Japan, China trade barbs over fighter jet maneuvers
China and Japan traded barbs after a Chinese J-15 fighter jet followed a Japanese patrol plane at the weekend.
Beijing condemned on Thursday what it called "dangerous behavior" by a Japanese military plane over the Pacific after Tokyo said Chinese fighter jets flew unusually close to its aircraft at the weekend.
The Japanese government had complained to China over the incident, in which no Japanese military personnel were reported injured.
A Chinese J-15 fighter jet from the Shandong aircraft carrier followed a Japanese P-3C patrol plane for 40 minutes on Saturday, according to the Japanese defense ministry.
Two J-15 jets then did the same for 80 minutes on Sunday.
"During these long periods, the jets flew unusually close to the P-3C, and they flew within 45 meters" of the patrol plane on both days, an official from the Japanese ministry told AFP.
Also on Sunday, Chinese jets cut across airspace around 900 meters ahead of a P-3C Japanese patrol plane at the same altitude -- a distance a P-3C can reach within a few seconds at cruising speed, Tokyo said.
"We do not believe that this approach was made by mistake," the Japanese military's chief of staff Yoshihide Yoshida told reporters on Thursday.
"Given it happened for 40 minutes and 80 minutes, for two days in a row, our understanding is that it was done on purpose," he said.
Beijing's foreign ministry spokesman Lin Jian hit back at the Japanese description of the events.
"The root cause of the risk to maritime and air security was the close reconnaissance of China's normal military activities by a Japanese warplane," he said. "The Chinese side urges the Japanese side to stop this kind of dangerous behavior."
The incident followed the sighting in recent days of two Chinese aircraft carriers sailing in the Pacific simultaneously for the first time.
Japan said this week the aircraft carriers' activity -- described by China as "routine training" -- showed the expanding geographic scope of Beijing's military.
Yoshida said on Thursday loosening Japan's surveillance, information-gathering or countermeasures against intrusion "would encourage attempts to change the status quo by force".
Tokyo's top government spokesman Yoshimasa Hayashi earlier told reporters in regard to the fighter jet incident that "such abnormal approaches can lead to an accidental collision, so we have expressed serious concerns" to the Chinese side.
U.S. ambassador to Japan George Glass said on social media platform X that the maneuvers by a Chinese fighter "put Japanese crew members' lives in peril".
"Whether it's harassing Philippine ships, attacking Vietnamese fishermen, or firing flares at Australian aircraft, Beijing knows only reckless aggression.
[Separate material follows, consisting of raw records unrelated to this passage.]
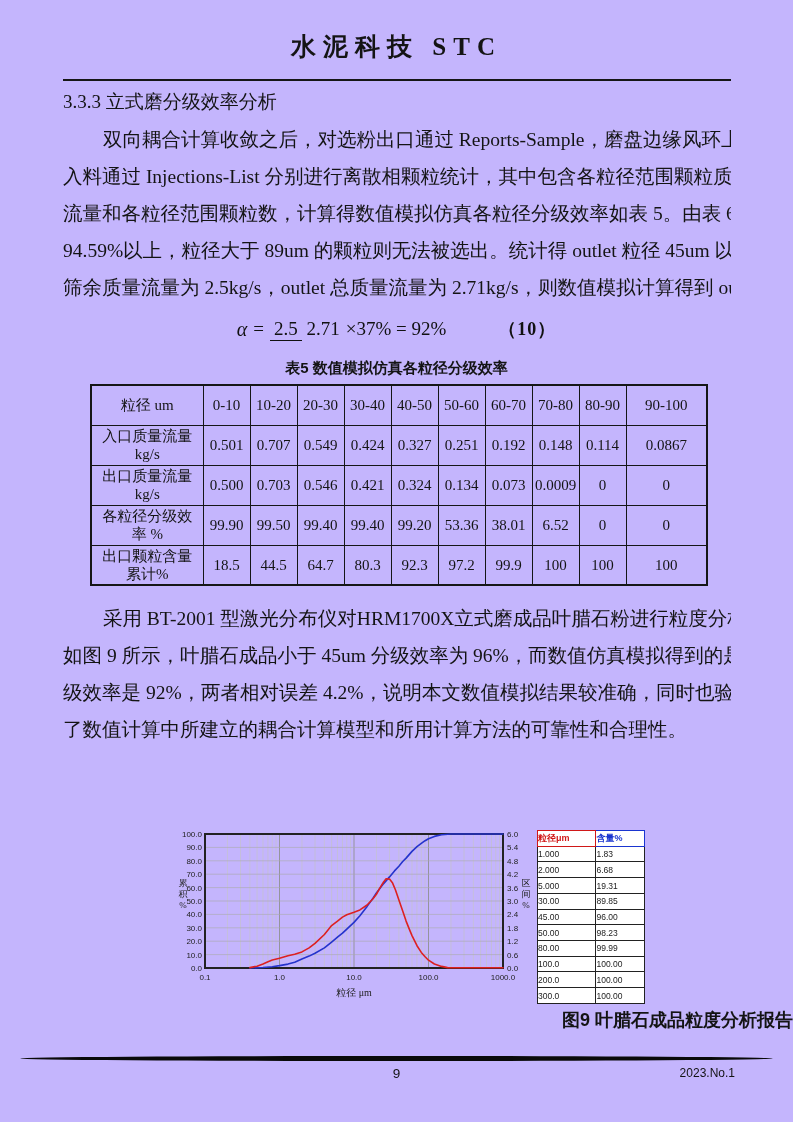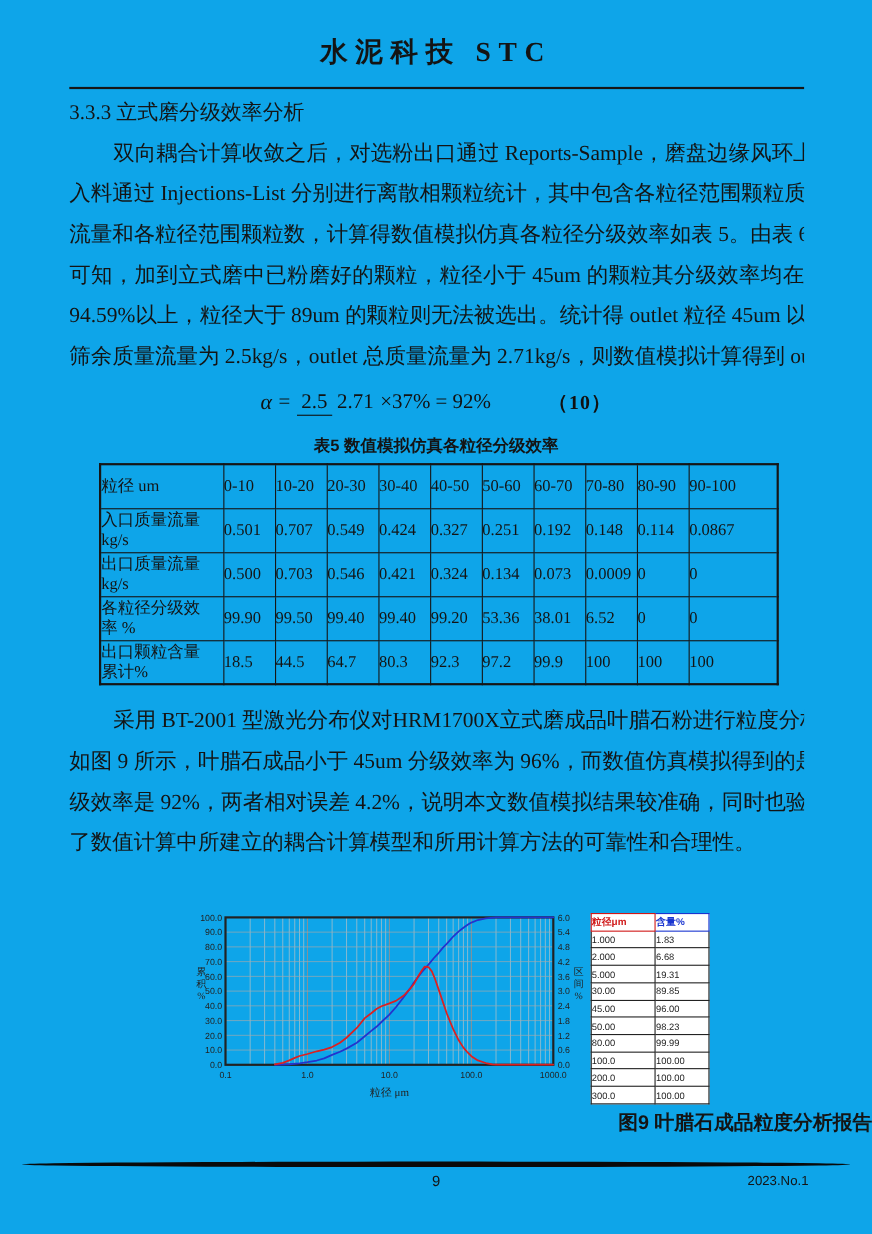"水泥科技 STC" .page { background: #0ea5e9 -> #c4b5fd }
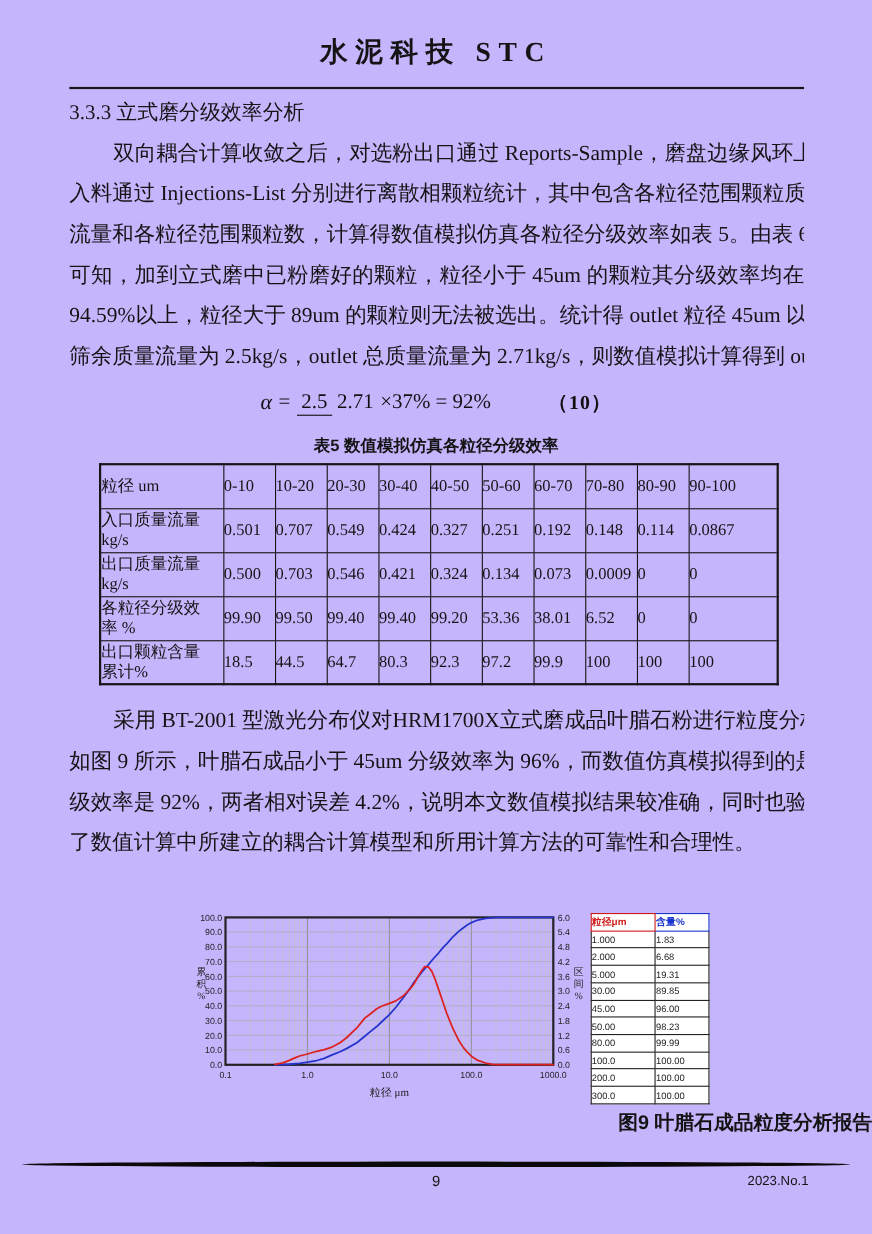"可知，加到立式磨中已粉磨好的颗粒，粒径小于 45um 的颗粒其分级效率均在" div.line { html: <div>可知，加到立式磨中已粉磨好的颗粒，粒径小于 45um 的颗粒其分级效率均在</div> -> none }
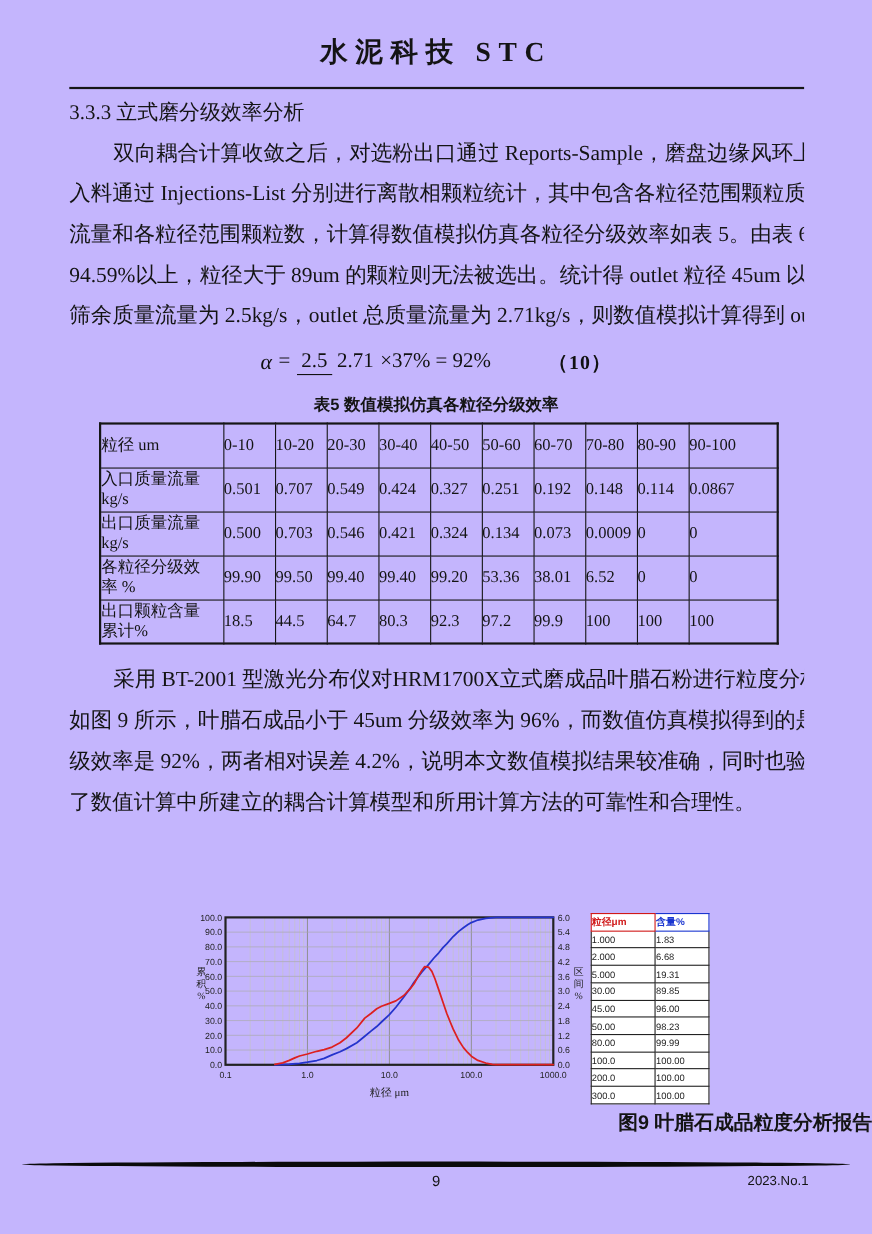"粒径 um" table.t5 td { text-align: none -> center }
Not so much a charm offensive as offensive harm," Glass said.
Similar incidents were last reported in May and June 2014, when Chinese Su-27 fighter jets flew within 30 meters of Japanese military planes in the East China Sea.
Japan summoned the Chinese ambassador at the time, while the two sides traded accusations of blame.
Daisuke Kawai, director of the University of Tokyo's economic security and policy innovation program, told AFP this week that the timing of the aircraft carrier movements could be linked to U.S.-China economic tensions.
"Beijing calculated that the United States would be less willing or able to respond militarily at this precise moment, seeing it as an opportune time to demonstrate its expanding military capabilities," he said.